## Try it
Set down the entries below exactly, leaving out all images.

(Image comparison data)
Start of Block

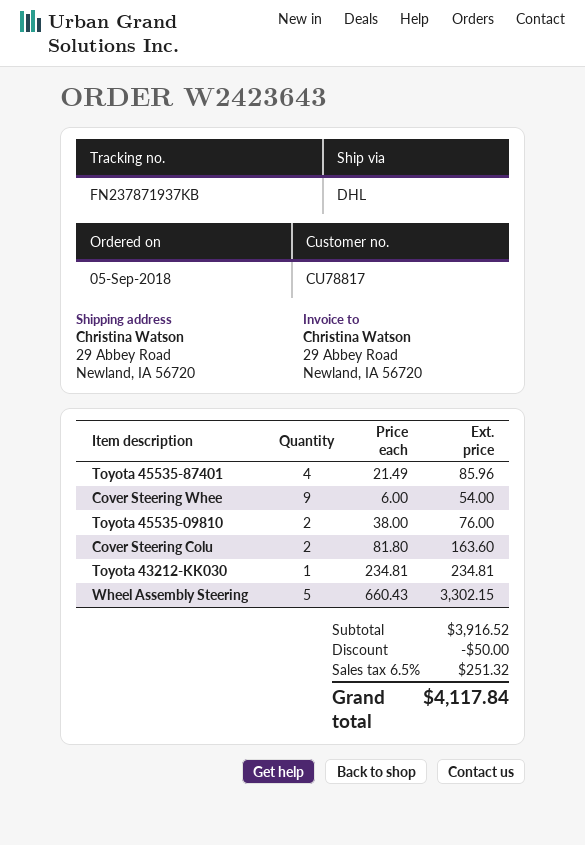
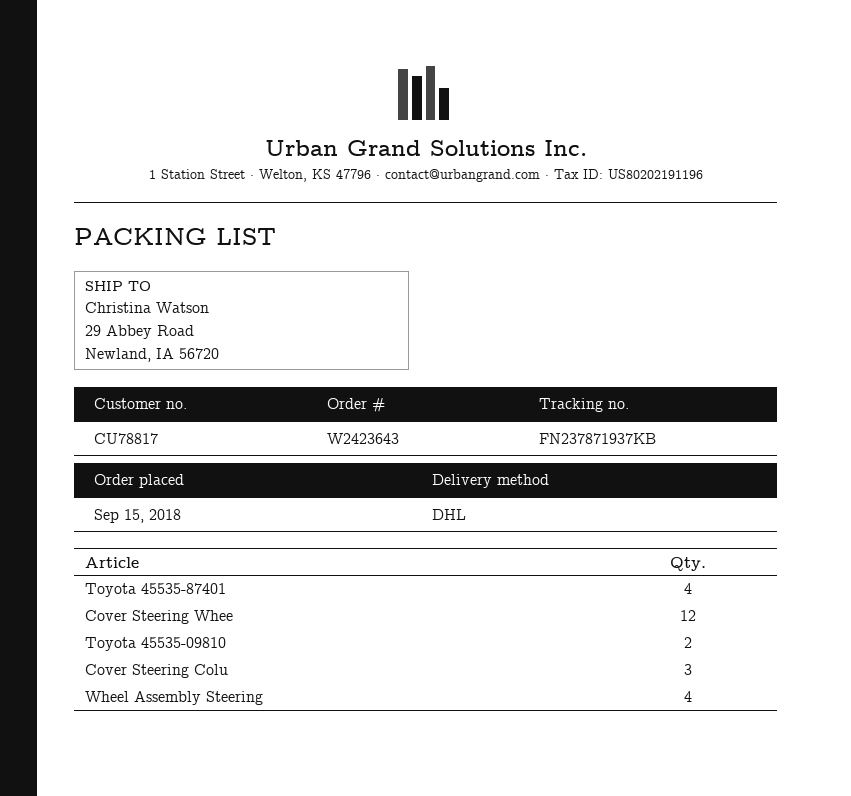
order date: 2018-09-05 -> 2018-09-15
Cover Steering Whee: 9 -> 12
Cover Steering Colu: 2 -> 3
Toyota 43212-KK030: 1 -> none
Wheel Assembly Steering: 5 -> 4

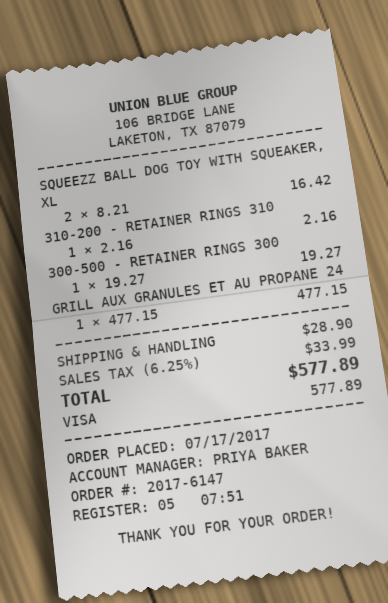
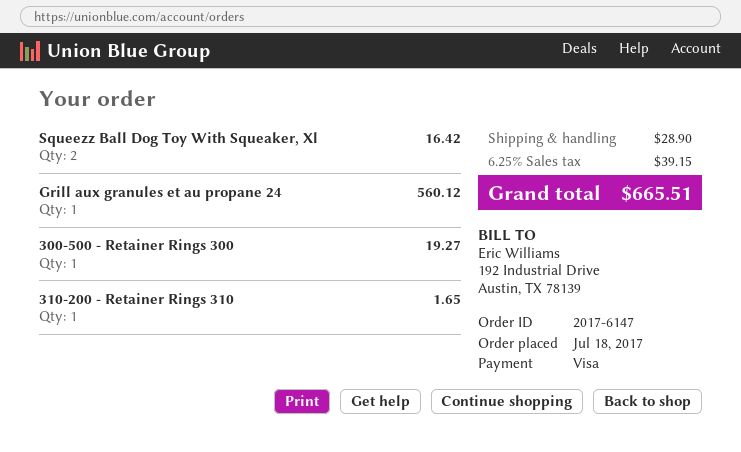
order date: 2017-07-17 -> 2017-07-18
310-200 - RETAINER RINGS 310: 1 for 2.16 -> 1 for 1.65
GRILL AUX GRANULES ET AU PROPANE 24: 1 for 477.15 -> 1 for 560.12
tax: 6.25% = 33.99 -> 6.25% = 39.15
total: 577.89 -> 665.51

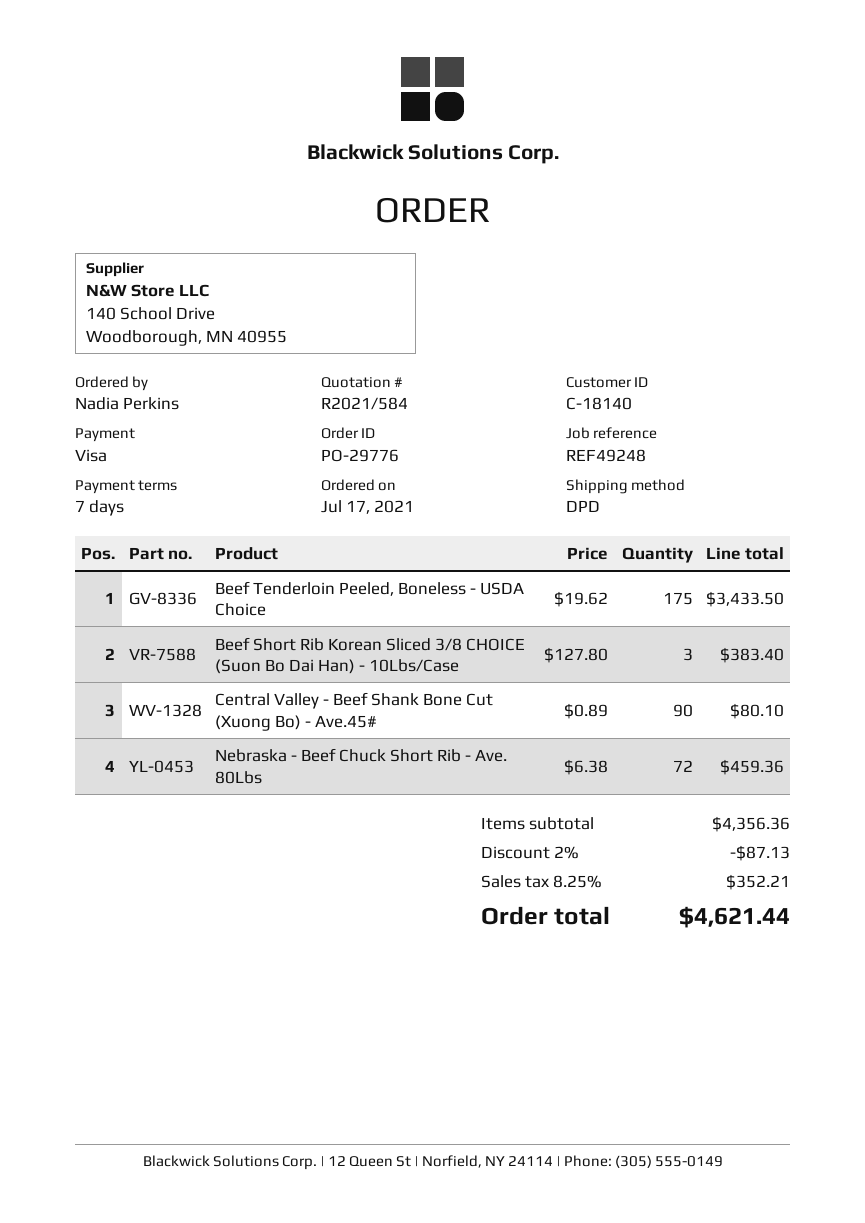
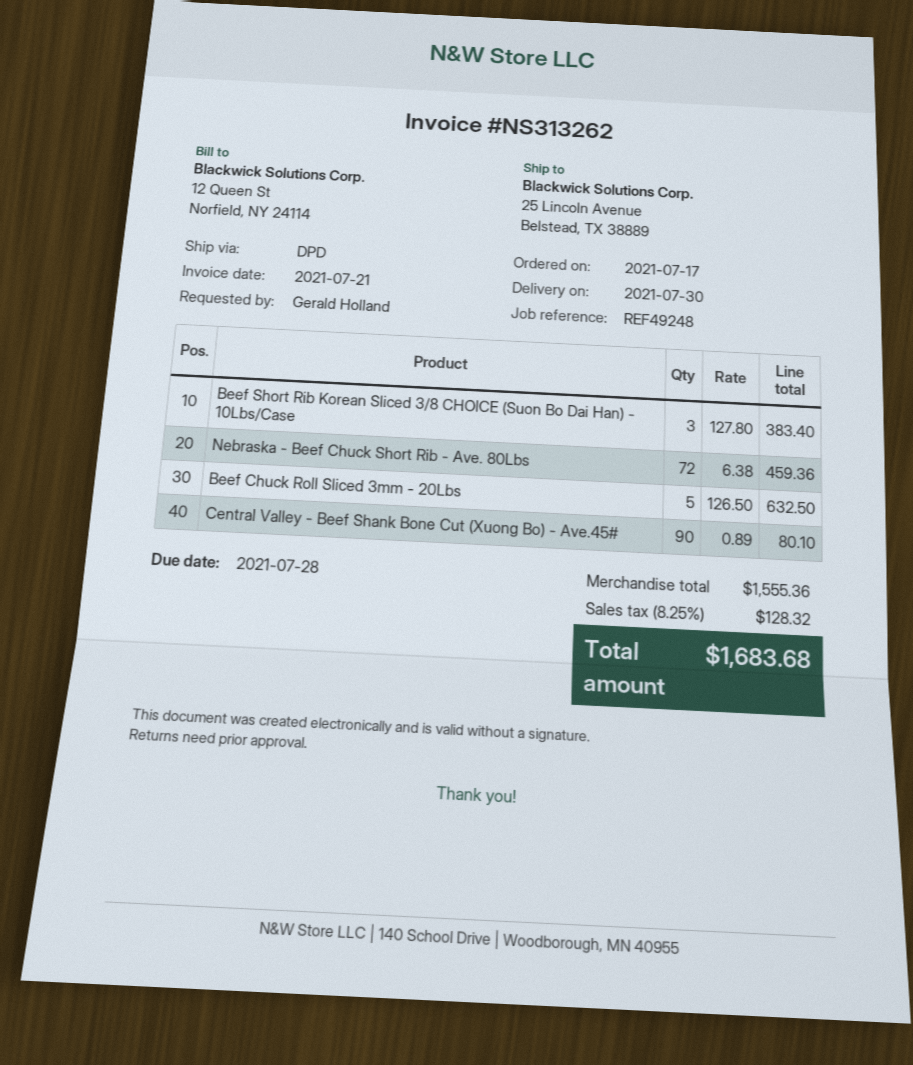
ordered by: Nadia Perkins -> Gerald Holland
Beef Tenderloin Peeled, Boneless - USDA Choice: 175 x 19.62 = 3433.50 -> none
Beef Chuck Roll Sliced 3mm - 20Lbs: none -> 5 x 126.50 = 632.50
subtotal: 4356.36 -> 1555.36
discount: 2% = 87.13 -> none
tax: 8.25% = 352.21 -> 8.25% = 128.32
total: 4621.44 -> 1683.68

End of Block

## Answer
order date: 2018-09-05 -> 2018-09-15
Cover Steering Whee: 9 -> 12
Cover Steering Colu: 2 -> 3
Toyota 43212-KK030: 1 -> none
Wheel Assembly Steering: 5 -> 4

order date: 2017-07-17 -> 2017-07-18
310-200 - RETAINER RINGS 310: 1 for 2.16 -> 1 for 1.65
GRILL AUX GRANULES ET AU PROPANE 24: 1 for 477.15 -> 1 for 560.12
tax: 6.25% = 33.99 -> 6.25% = 39.15
total: 577.89 -> 665.51

ordered by: Nadia Perkins -> Gerald Holland
Beef Tenderloin Peeled, Boneless - USDA Choice: 175 x 19.62 = 3433.50 -> none
Beef Chuck Roll Sliced 3mm - 20Lbs: none -> 5 x 126.50 = 632.50
subtotal: 4356.36 -> 1555.36
discount: 2% = 87.13 -> none
tax: 8.25% = 352.21 -> 8.25% = 128.32
total: 4621.44 -> 1683.68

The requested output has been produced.